> _What to produce_: Check every line of the entries for "glasses", and copy the lines that hold it.

> _Information provided_:

######

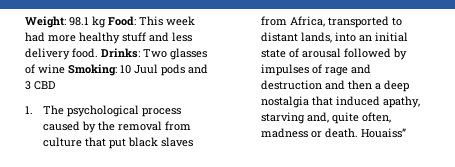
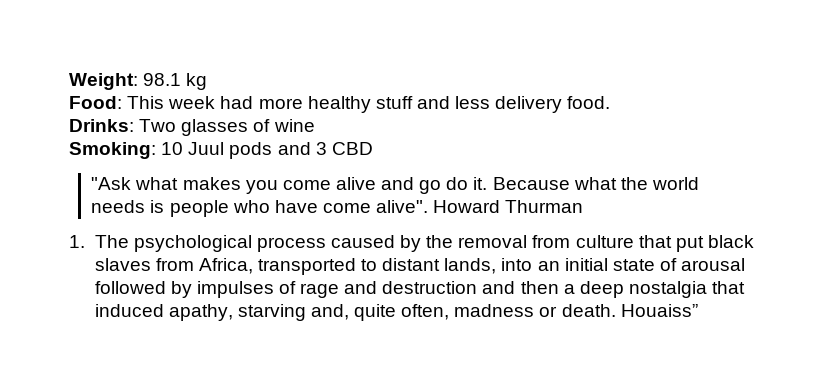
- Weight: 98.1 kg Food: This week had more healthy stuff and less delivery food. Drinks: Two glasses of wine Smoking: 10 Juul pods and 3 CBD
+ Weight: 98.1 kg
+ Food: This week had more healthy stuff and less delivery food.
+ Drinks: Two glasses of wine
+ Smoking: 10 Juul pods and 3 CBD
+ "Ask what makes you come alive and go do it. Because what the world needs is people who have come alive". Howard Thurman

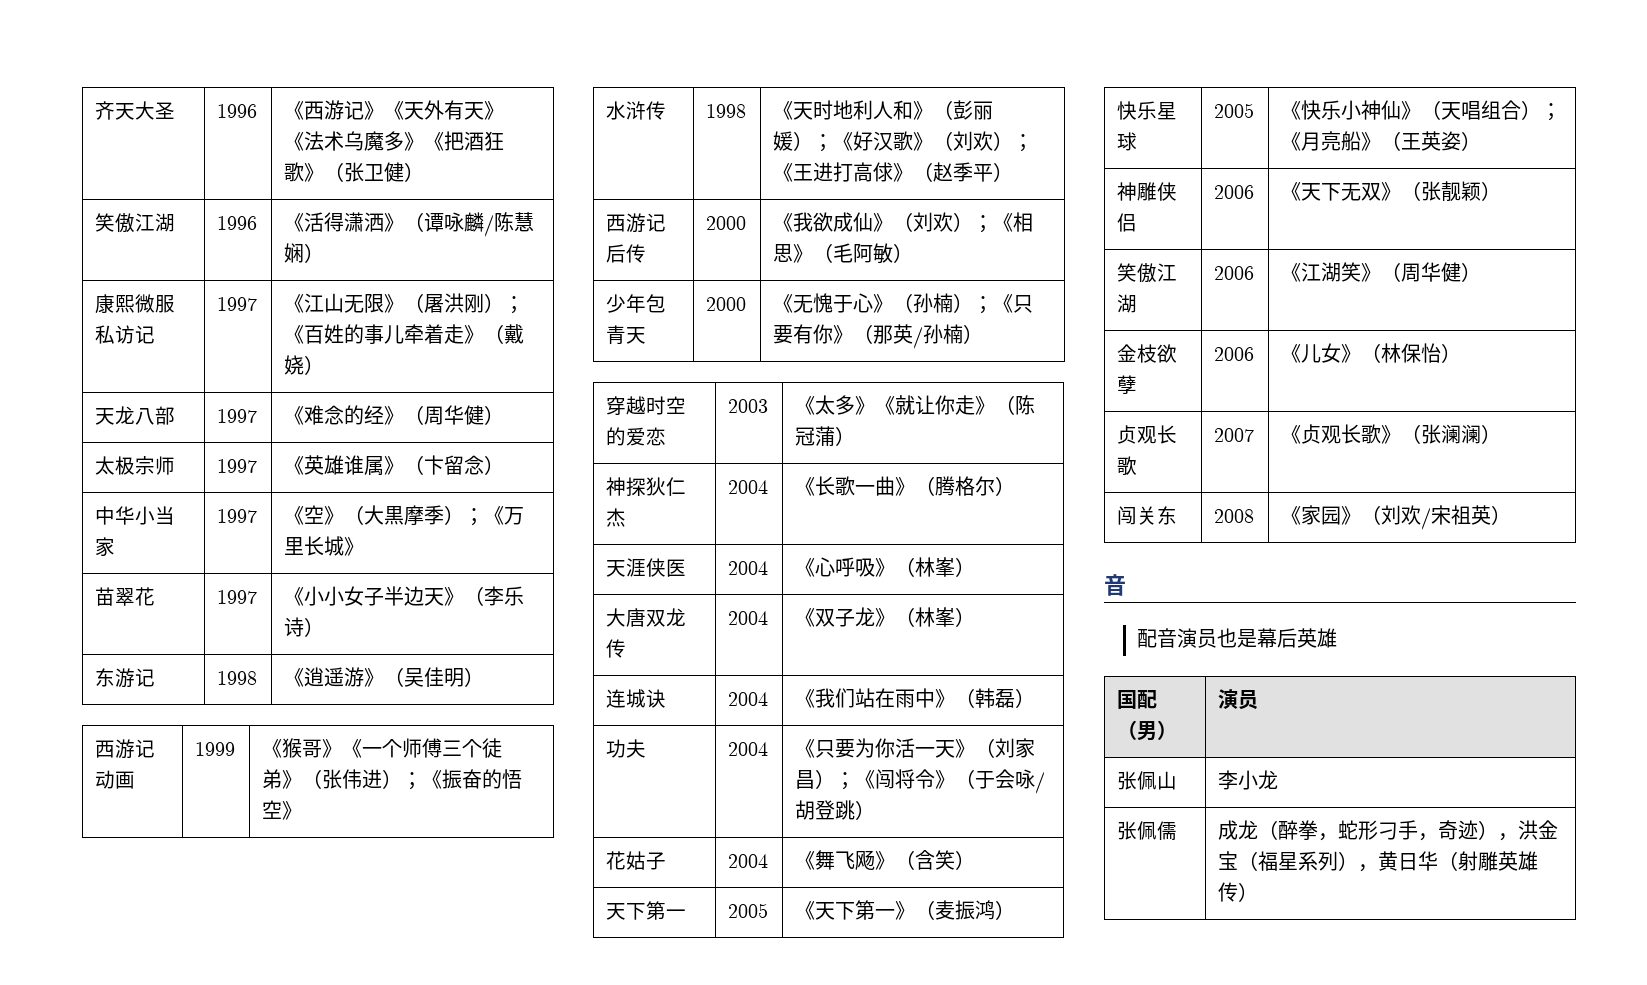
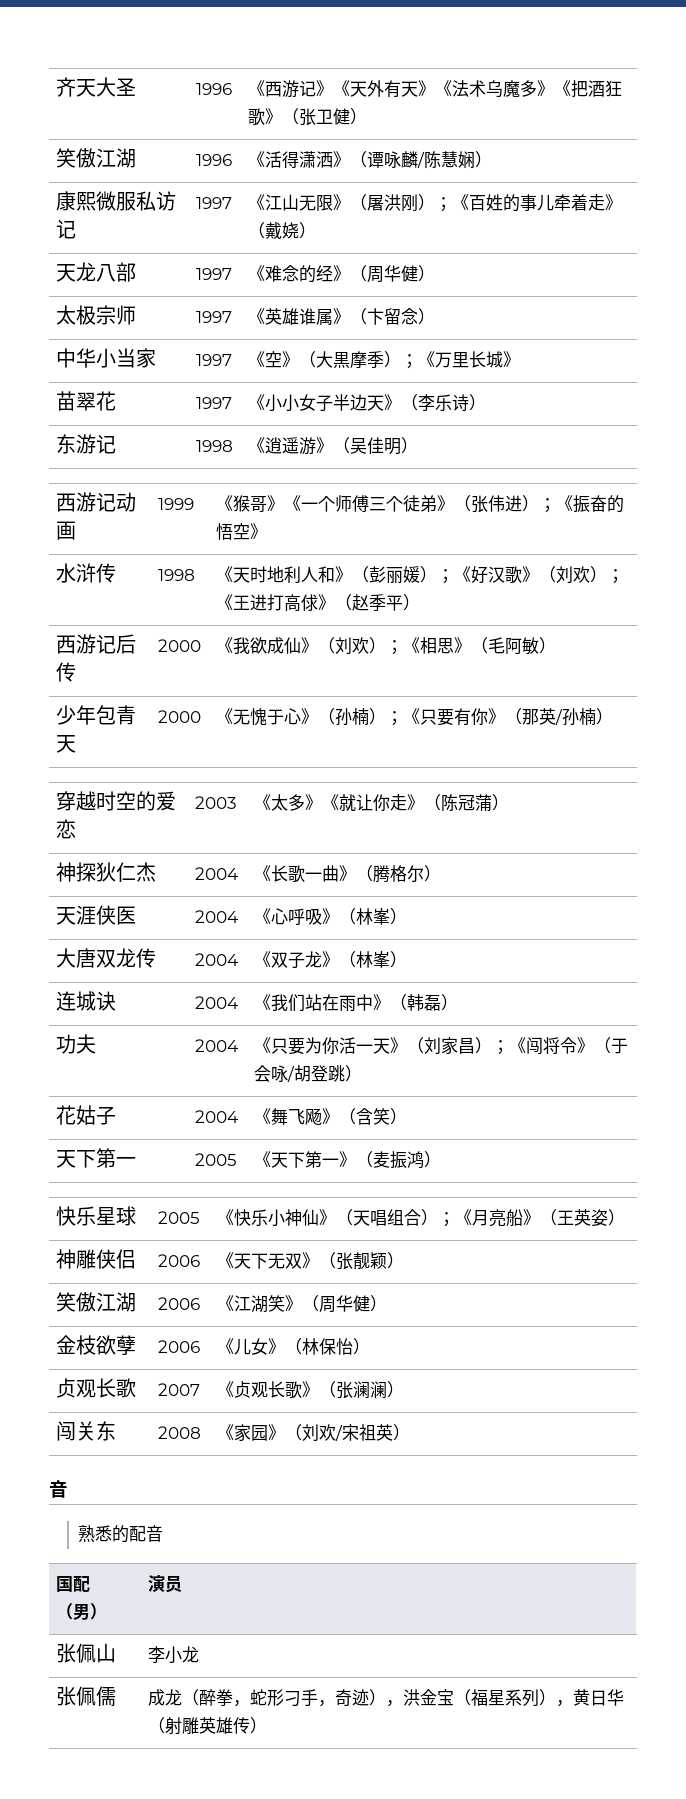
- 配音演员也是幕后英雄
+ 熟悉的配音

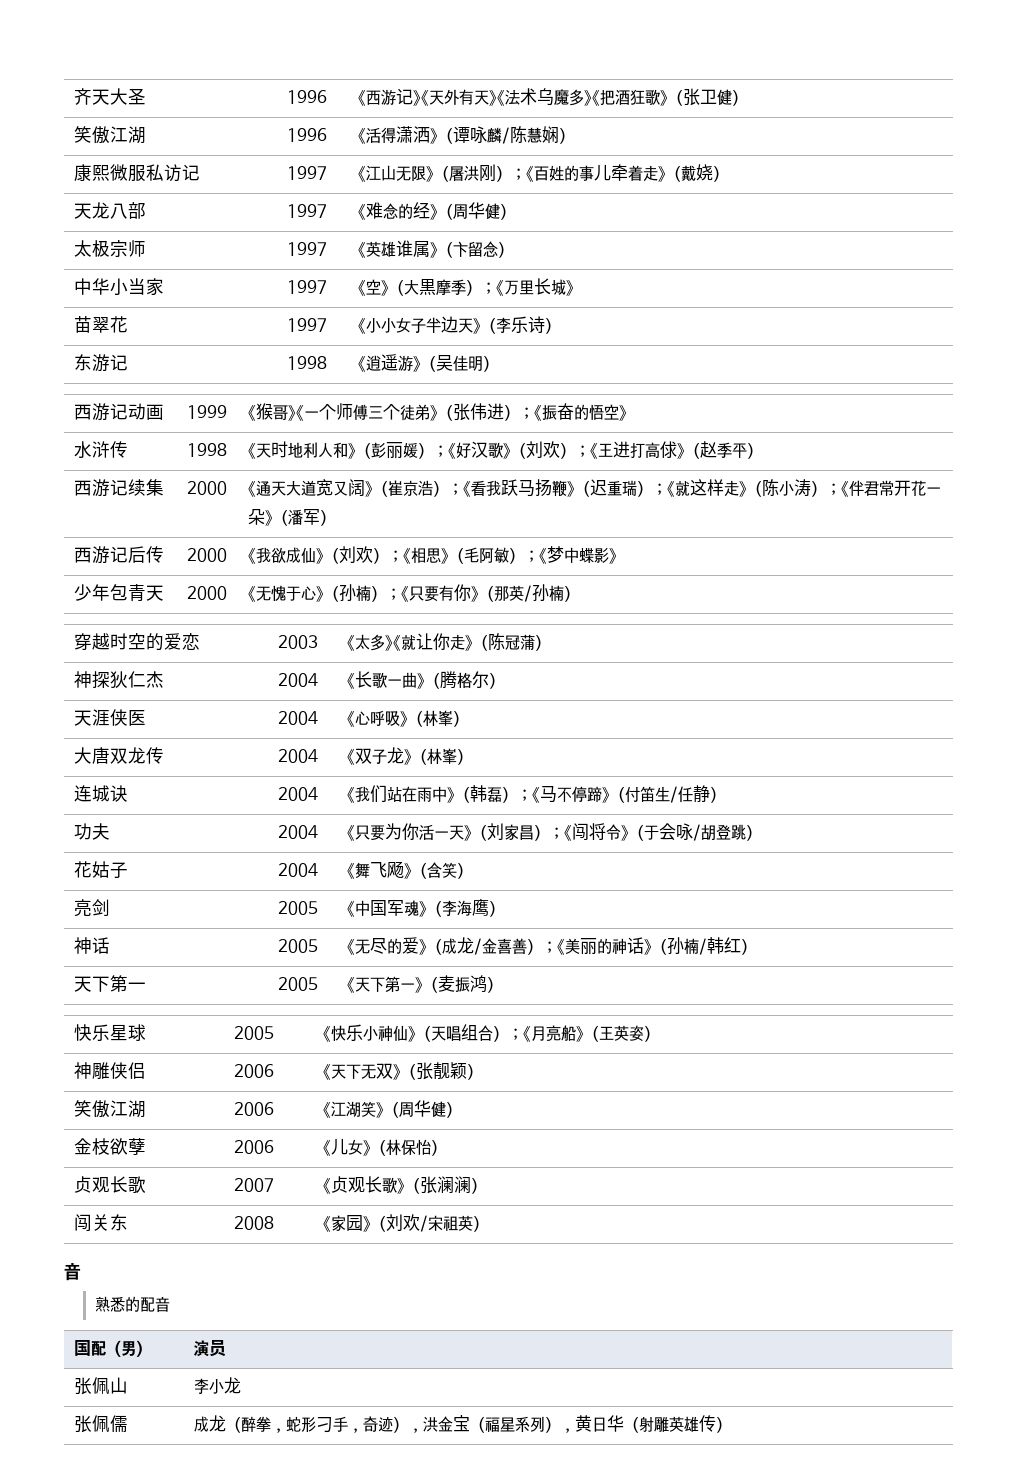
+ 西游记续集 | 2000 | 《通天大道宽又阔》（崔京浩）；《看我跃马扬鞭》（迟重瑞）；《就这样走》（陈小涛）；《伴君常开花一朵》（潘军）
- 西游记后传 | 2000 | 《我欲成仙》（刘欢）；《相思》（毛阿敏）
+ 西游记后传 | 2000 | 《我欲成仙》（刘欢）；《相思》（毛阿敏）；《梦中蝶影》
- 连城诀 | 2004 | 《我们站在雨中》（韩磊）
+ 连城诀 | 2004 | 《我们站在雨中》（韩磊）；《马不停蹄》（付笛生/任静）
+ 亮剑 | 2005 | 《中国军魂》（李海鹰）
+ 神话 | 2005 | 《无尽的爱》（成龙/金喜善）；《美丽的神话》（孙楠/韩红）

######

> _Written answer_:
- Weight: 98.1 kg Food: This week had more healthy stuff and less delivery food. Drinks: Two glasses of wine Smoking: 10 Juul pods and 3 CBD
+ Drinks: Two glasses of wine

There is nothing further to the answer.